ABOUT THIS EXERCISE ▸
Which lines of the entries below contain the string "Included"? Copy each one.

Change detection outputs
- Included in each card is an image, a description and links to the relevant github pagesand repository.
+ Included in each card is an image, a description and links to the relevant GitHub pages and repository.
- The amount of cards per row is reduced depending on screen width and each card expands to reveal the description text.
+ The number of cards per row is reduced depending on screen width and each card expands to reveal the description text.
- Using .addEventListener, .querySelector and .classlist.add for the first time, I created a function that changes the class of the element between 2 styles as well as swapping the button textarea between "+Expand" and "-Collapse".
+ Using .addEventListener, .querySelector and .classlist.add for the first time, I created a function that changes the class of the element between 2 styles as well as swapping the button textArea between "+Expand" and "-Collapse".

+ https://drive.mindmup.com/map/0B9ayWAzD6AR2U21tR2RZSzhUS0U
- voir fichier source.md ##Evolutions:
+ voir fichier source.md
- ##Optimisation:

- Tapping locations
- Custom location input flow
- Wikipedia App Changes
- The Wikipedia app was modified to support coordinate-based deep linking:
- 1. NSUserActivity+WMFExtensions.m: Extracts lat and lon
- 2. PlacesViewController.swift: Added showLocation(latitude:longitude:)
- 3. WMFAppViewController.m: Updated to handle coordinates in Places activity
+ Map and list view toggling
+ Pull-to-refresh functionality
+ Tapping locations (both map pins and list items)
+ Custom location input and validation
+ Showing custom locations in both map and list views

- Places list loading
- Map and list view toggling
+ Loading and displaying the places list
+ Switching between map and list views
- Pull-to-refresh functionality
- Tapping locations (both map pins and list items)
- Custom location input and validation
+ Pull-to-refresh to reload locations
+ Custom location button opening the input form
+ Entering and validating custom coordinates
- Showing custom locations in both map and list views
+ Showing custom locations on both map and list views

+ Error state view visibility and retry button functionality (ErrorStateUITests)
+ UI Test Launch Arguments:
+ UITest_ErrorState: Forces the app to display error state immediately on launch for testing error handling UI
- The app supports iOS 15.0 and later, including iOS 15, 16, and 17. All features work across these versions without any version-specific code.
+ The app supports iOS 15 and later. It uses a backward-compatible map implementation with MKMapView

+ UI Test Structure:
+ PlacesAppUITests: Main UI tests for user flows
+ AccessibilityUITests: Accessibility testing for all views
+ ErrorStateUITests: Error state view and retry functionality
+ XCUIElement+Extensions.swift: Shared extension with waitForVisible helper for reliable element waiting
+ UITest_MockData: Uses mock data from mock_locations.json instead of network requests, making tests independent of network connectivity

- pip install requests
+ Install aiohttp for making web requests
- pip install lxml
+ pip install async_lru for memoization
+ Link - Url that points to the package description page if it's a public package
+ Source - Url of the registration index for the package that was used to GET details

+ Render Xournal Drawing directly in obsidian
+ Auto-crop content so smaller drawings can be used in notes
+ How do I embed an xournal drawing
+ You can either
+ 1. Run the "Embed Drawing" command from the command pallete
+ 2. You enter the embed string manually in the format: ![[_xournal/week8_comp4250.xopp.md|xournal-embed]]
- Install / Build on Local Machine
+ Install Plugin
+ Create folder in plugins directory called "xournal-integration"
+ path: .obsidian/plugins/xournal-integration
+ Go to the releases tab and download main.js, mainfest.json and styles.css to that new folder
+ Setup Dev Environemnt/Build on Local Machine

YOUR SOLUTION ▸
- Included in each card is an image, a description and links to the relevant github pagesand repository.
+ Included in each card is an image, a description and links to the relevant GitHub pages and repository.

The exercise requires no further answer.